Di samping itu, sulitnya mengambil keputusan bukan saja merupakan pemanasan berlomba berargumentasi guna menuju titik aklamasi dalam musyawarah mufakat (100 persen setuju) dalam berdebat sebelum voting. Lobi-lobi politik pun berlangsung berkepanjangan itu menunjukkan, fenomena penguatan terhadap terjadinya inkompetensi di atas, yakni pemenang Pileg dan Pilpres 2014 mengalami kegagalan mengubah hasil seleksi pemilu langsung yang menimbulkan hierarki piramida tinggi untuk diubah menjadi kewenangan legitimasi politik piramida terbalik.

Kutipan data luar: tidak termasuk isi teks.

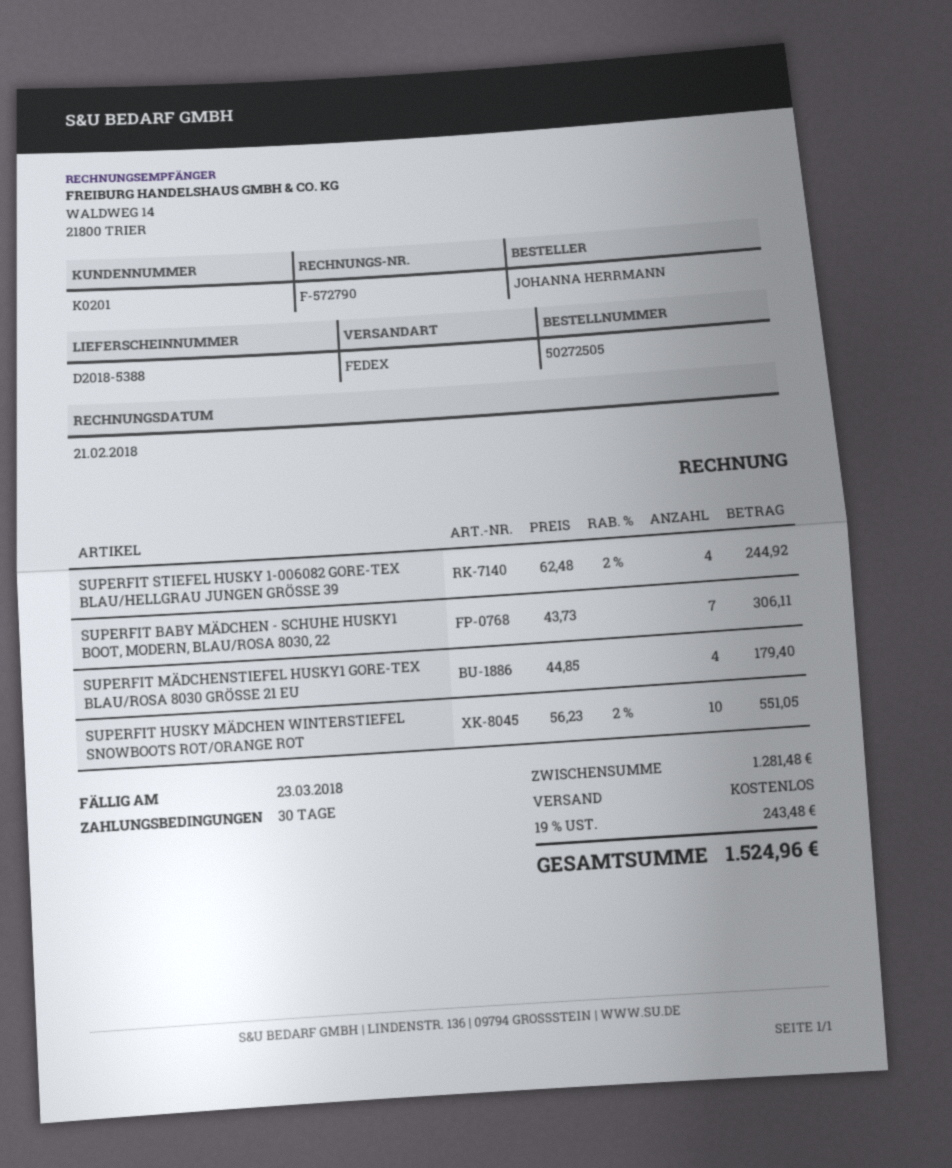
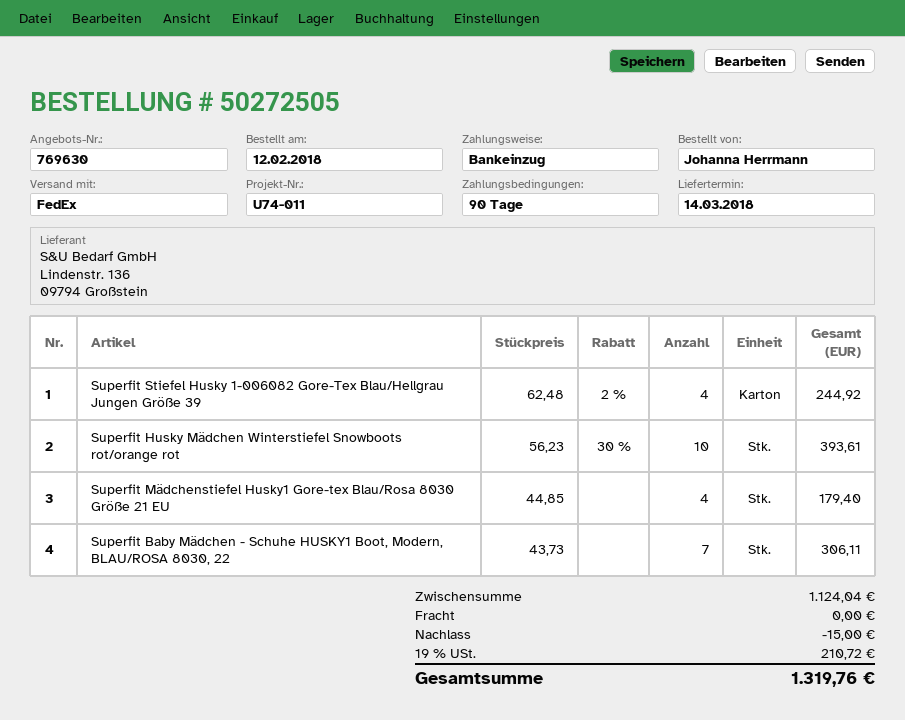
payment terms: 30 days -> 90 days
SUPERFIT HUSKY MÄDCHEN WINTERSTIEFEL SNOWBOOTS ROT/ORANGE ROT: 10 x 56.23 - 2% = 551.05 -> 10 x 56.23 - 30% = 393.61
subtotal: 1281.48 -> 1124.04
discount: none -> 15.00
tax: 19% = 243.48 -> 19% = 210.72
total: 1524.96 -> 1319.76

Manuver aliansi strategis Koalisi Merah Putih yang mengubah peta politik dari pembentukan hierarki piramida tinggi menjadi bentuk piramida datar, politik recall, maupun taktik menjaga reputasi dan kooptasi anggota DPD dengan parpol berpotensi menegasikan hak veto dari Koalisi Indonesia Hebat. Opsi politik dari Koalisi Indonesia Hebat kembali menjadi menerima tekanan aklamasi musyawarah mufakat dari Koalisi Merah Putih, meminta bantuan Mahkamah Konstitusi (MK) untuk mengeluarkan hak veto keputusan sela yang membuyarkan sistem paket pada UU MD3, melakukan koalisi “semu” dengan DPD, mengulur-ulur waktu sebagaimana kejadian pemilihan pemimpin di atas, membangkitkan kelompok-kelompok kepentingan untuk berjuang di luar parlemen guna menekan pilihan kolektif, melakukan hujan interupsi, rajin maju ke meja pemimpin sidang, dan mengulangi eksploitasi drama kesedihan massal humanisme publik dalam bentuk walkout untuk kembali keluar dari persidangan.

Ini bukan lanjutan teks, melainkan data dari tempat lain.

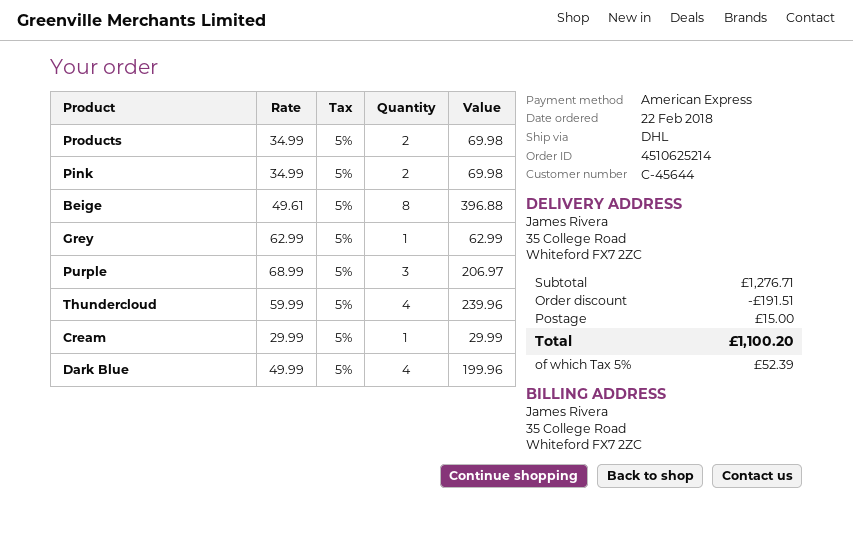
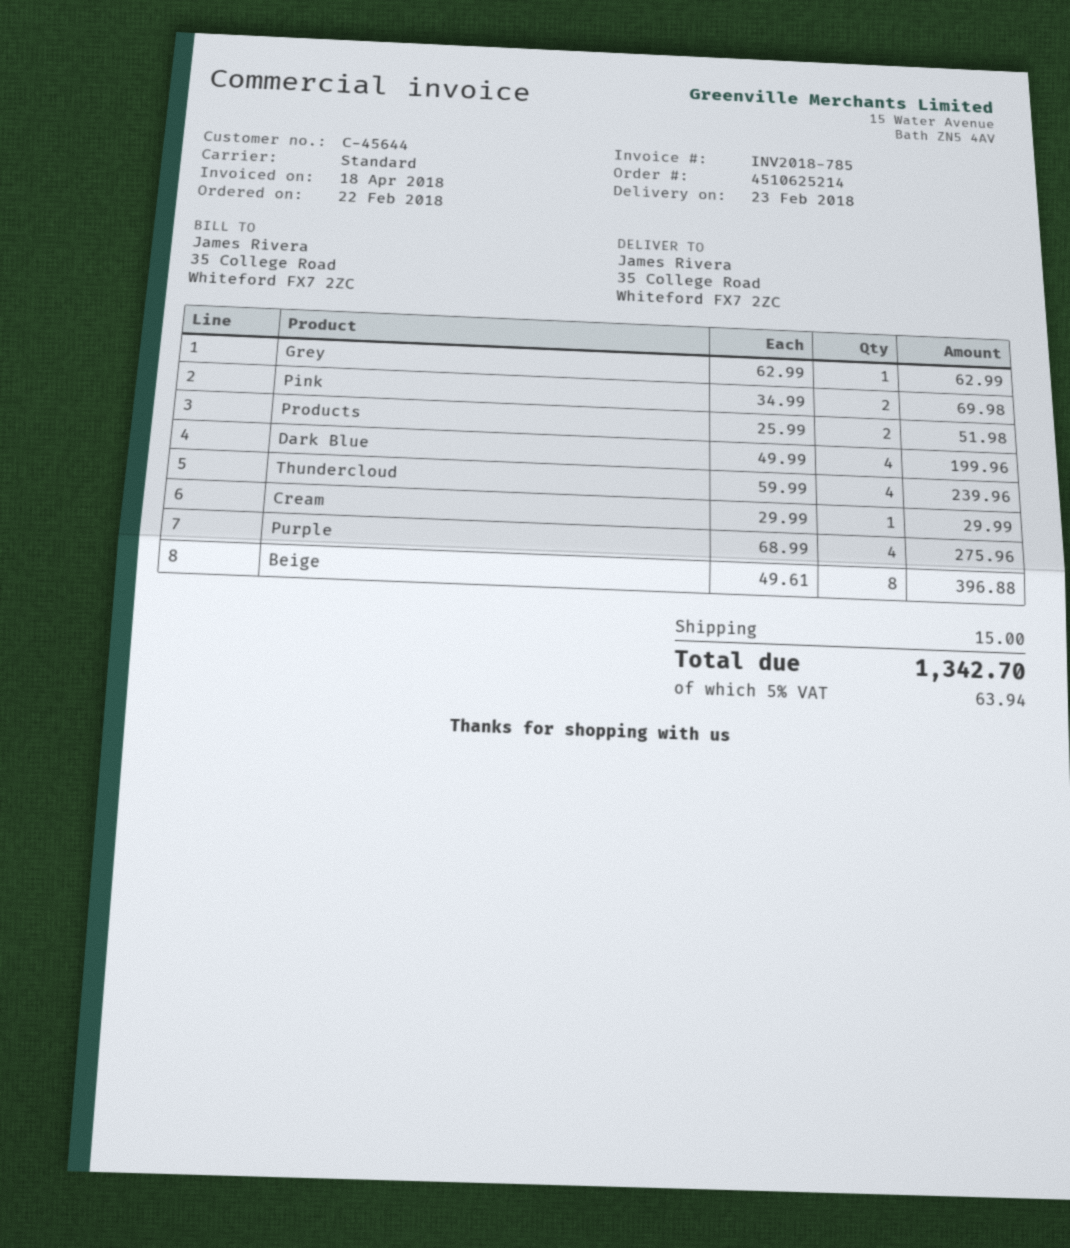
shipping method: DHL -> standard
Products: 2 x 34.99 = 69.98 -> 2 x 25.99 = 51.98
Purple: 3 x 68.99 = 206.97 -> 4 x 68.99 = 275.96
discount: 191.51 -> none
tax: 5% = 52.39 -> 5% = 63.94
total: 1100.20 -> 1342.70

Aksi veto-memveto di atas selanjutnya berpotensi menjadi anarkistis apabila Koalisi Merah Putih menuntut hak veto yang sama, berupa menolak hadir dalam persidangan pada pengambilan keputusan dalam memilih pemimpin MPR sebagai respons manuver dari Koalisi Indonesia Hebat di atas, yang mengeksploitasi taktik propaganda ilmu komunikasi massa. Betapa propaganda ilmu komunikasi massa tersebut terbukti menjadi taktik yang efektif digunakan Koalisi Indonesia Hebat dalam kampanye Pilpres 2014, yang memenanginya secara tipis.